C qui veut dire que le consommateur, quelles que soient les intentions des intervenants sur le sujet, continue à subir les grands bouleversements en matière de changement des prix.
Au plus fort moment de la manne pétrolière, des inspections des produits ou denrées importés permettaient la stabilisation ou la réduction des prix Aujourd’hui cela relève de l’impossible. L’on constate même que non seulement les produits de base disparaissent au gré des circonstances mais que, de plus en plus, un envahissement des marchandises pénètre nos marchés par des voies inconnues pour ne pas dire illégales.
La pénurie organisée rendant l’abordable, il y a peu de temps, pratiquement intouchable a fait que le consommateurest entre deux feux : la cherté pour des raisons connues de tout ce qui est importéet l’augmentation constante des produits locaux.

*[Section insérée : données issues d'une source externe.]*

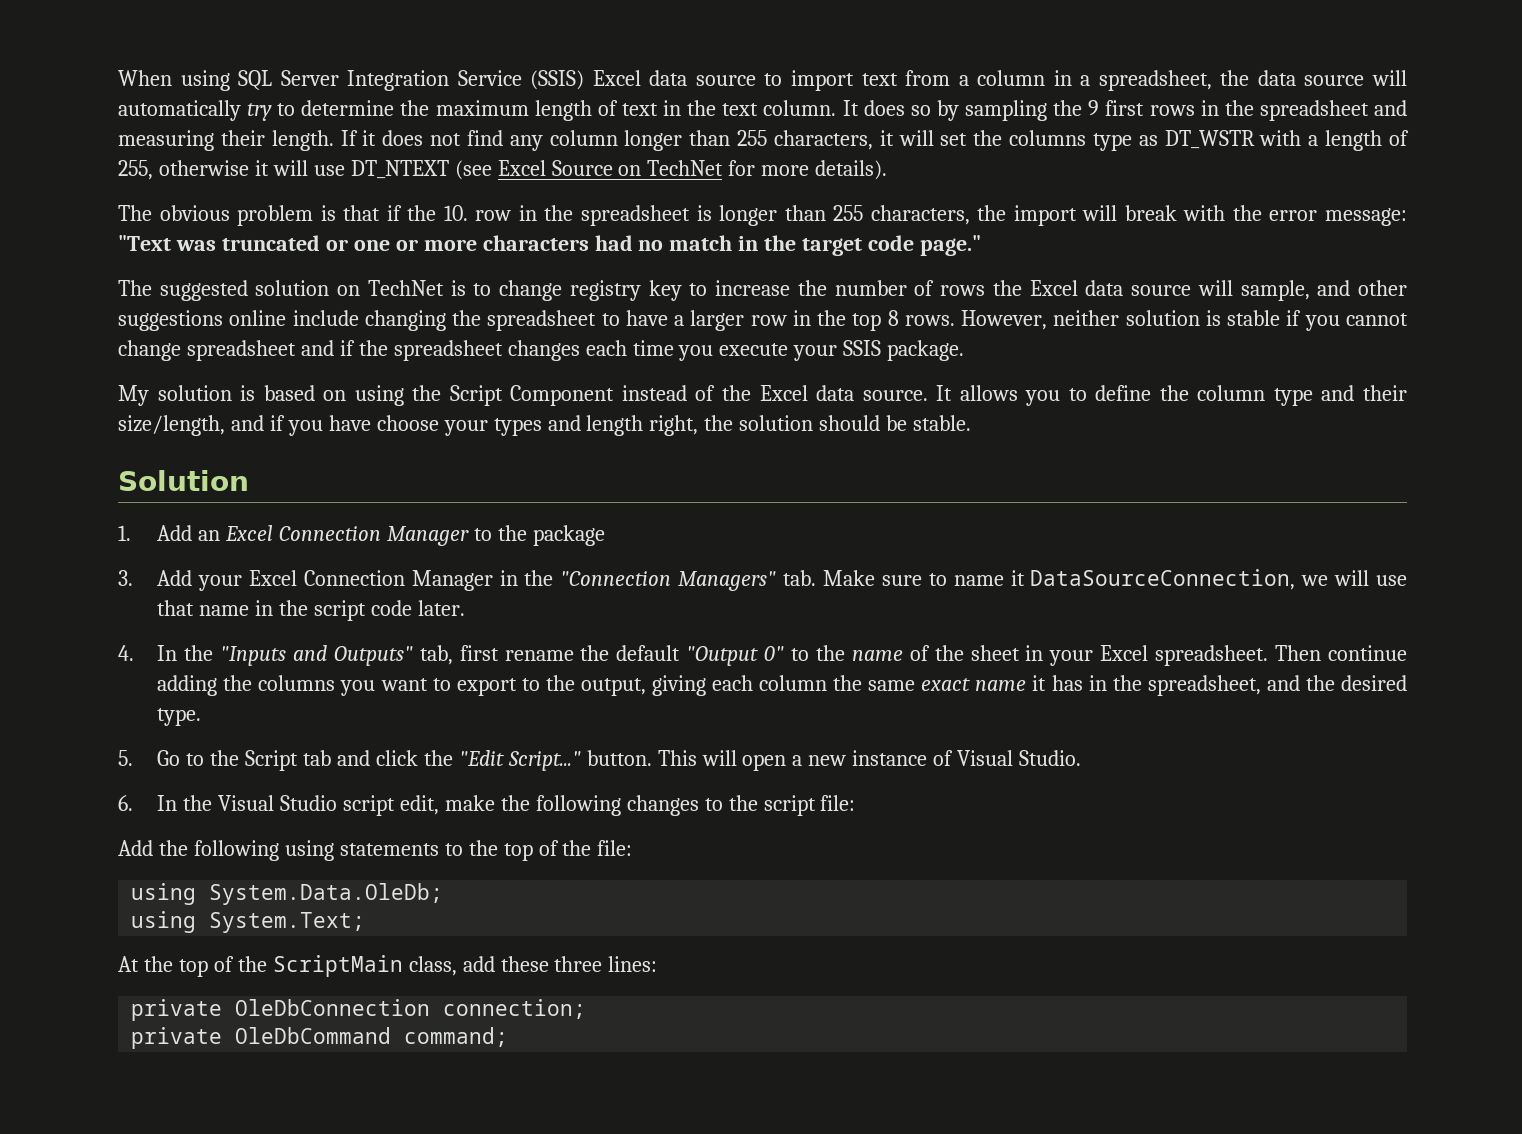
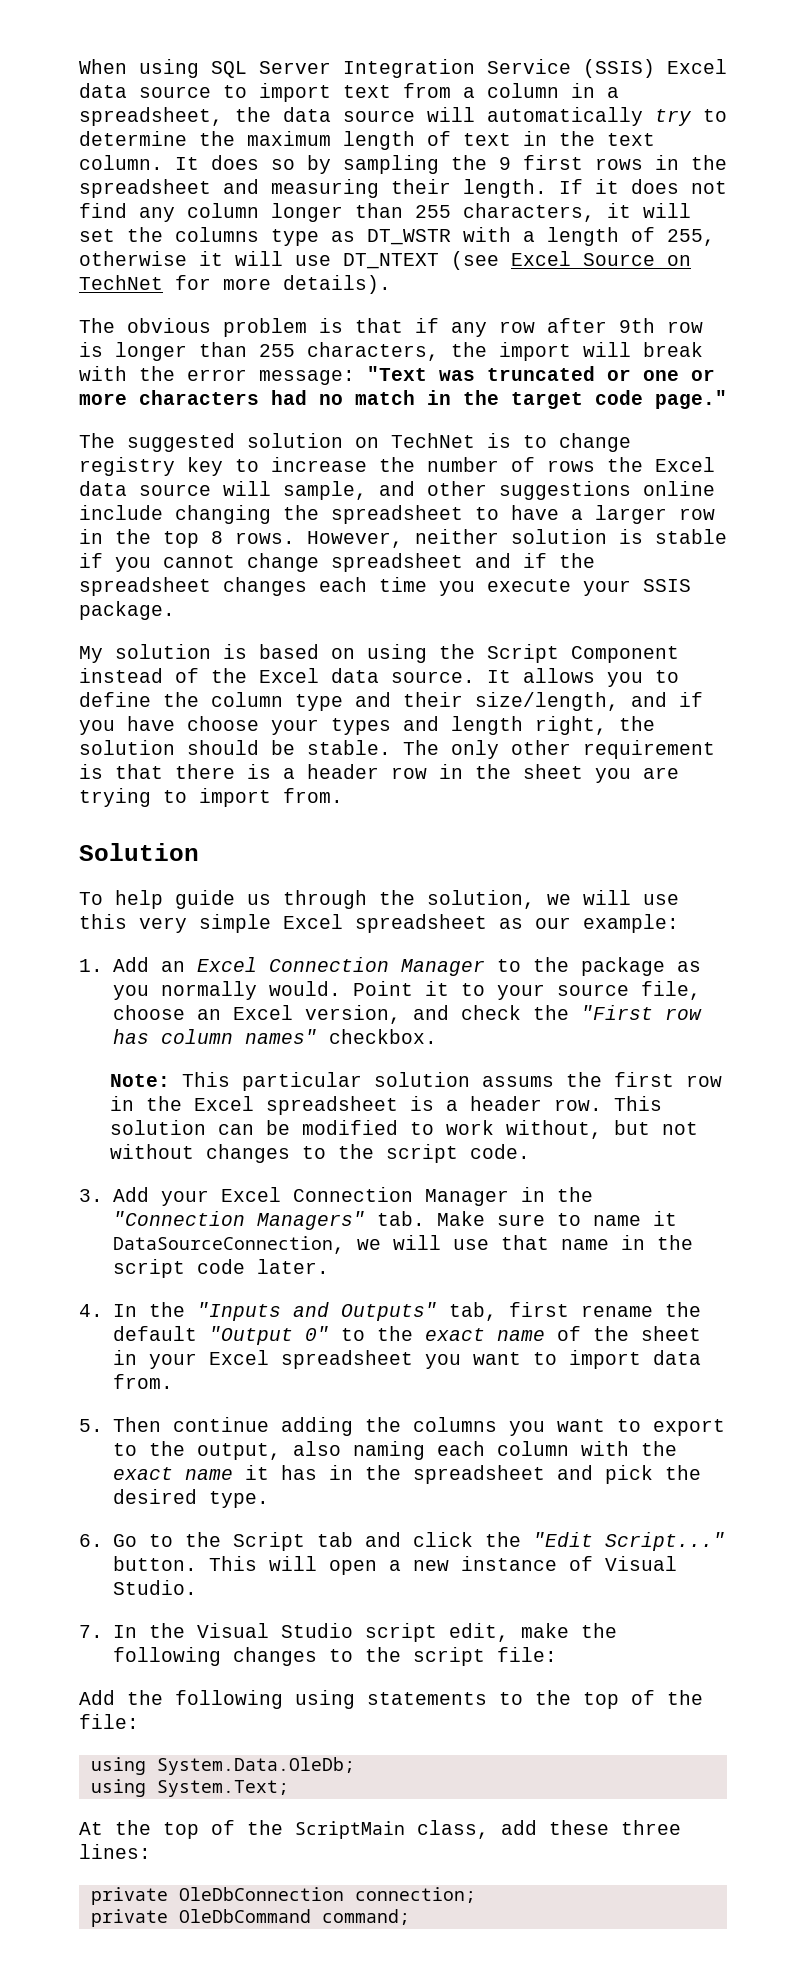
[407,205,690,226] the 10. row in the spreadsheet -> [451,318,703,337] any row after 9th row
[118,470,249,491] // Solution -> [403,740,715,759] [79,764,679,783] [79,788,343,807] [79,843,199,861] [79,890,679,909] [79,914,679,933] The only other requirement is that there is a header row in the sheet you are trying to import from. // Solution // To help guide us through the solution, we will use this very simple Excel spreadsheet as our example:
(605, 535) none -> [676,961,701,972] [112,981,701,1000] [112,1005,702,1024] [112,1029,437,1044] [109,1072,722,1091] [109,1096,662,1115] [109,1120,698,1139] [109,1144,530,1163] as you normally would. Point it to your source file, choose an Excel version, and check the "First row has column names" checkbox. // Note: This particular solution assums the first row in the Excel spreadsheet is a header row. This solution can be modified to work without, but not without changes to the script code.
(845, 653) none -> [424,1328,485,1341] exact
[1155,645,1269,666] spreadsheet. -> [280,1350,701,1369] [112,1374,173,1389] [79,1419,103,1432] spreadsheet you want to import data from. // 5.
[651,675,916,696] giving each column the same -> [292,1441,677,1460] also naming each column with the
[1147,675,1300,696] spreadsheet, and -> [412,1465,653,1484] spreadsheet and pick
[118,750,133,766] 5. -> [79,1534,103,1547] 6.
[118,795,133,811] 6. -> [79,1625,103,1638] 7.

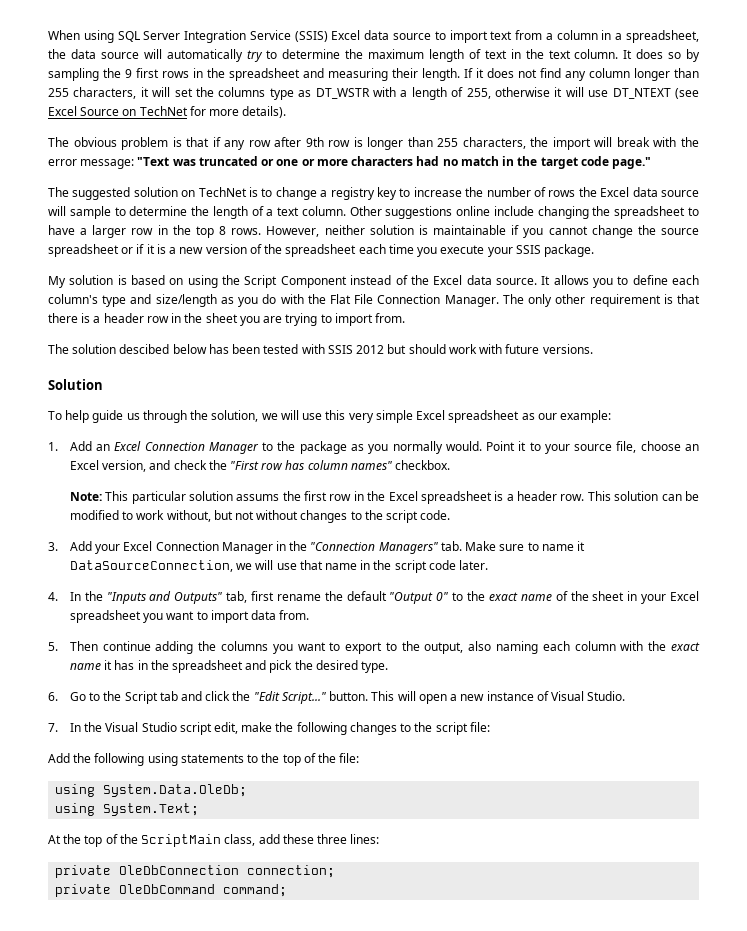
(631, 442) none -> [320,190,328,197] a
[283,481,487,500] sample, and other -> [69,206,382,219] sample to determine the length of a text column. Other
[655,529,727,544] stable -> [433,225,507,235] maintainable
[331,553,595,572] [79,577,307,596] spreadsheet and if the spreadsheet changes -> [637,225,699,235] [48,244,357,257] the source spreadsheet or if it is a new version of the spreadsheet
[163,692,703,711] [79,716,655,735] [79,740,391,755] the column type and their size/length, and if you have choose your types and length right, the solution should be stable. -> [672,275,700,285] [48,294,499,307] each column's type and size/length as you do with the Flat File Connection Manager.
(343, 795) none -> [48,344,593,354] // The solution descibed below has been tested with SSIS 2012 but should work with future versions.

Jamais le consommateur n’a été livré à lui-même qu’en cette période. Jamais l’absence de l’état n’a été aussi remarquable. Dans ces conditions, les propos de ce responsable n’ont jamais sonné aussi creux Voire cela nous conforte dans l’idée que les problèmes de la cherté sont subis par tous. : État et citoyens. Y aurait – il au moins une accalmie ces derniers jours du Ramadan ? Le meilleur exemple qui montre qu’on est toujours loin de la maitrise des prix est le cout de la viande. Malgré l’importation de ce produit au début du ramadan pour casser les prix, on constate l’envolée ou l’accroissement de ses couts en ce jour du 17 Avril 2023 dans le marché populaire d’El Hattab.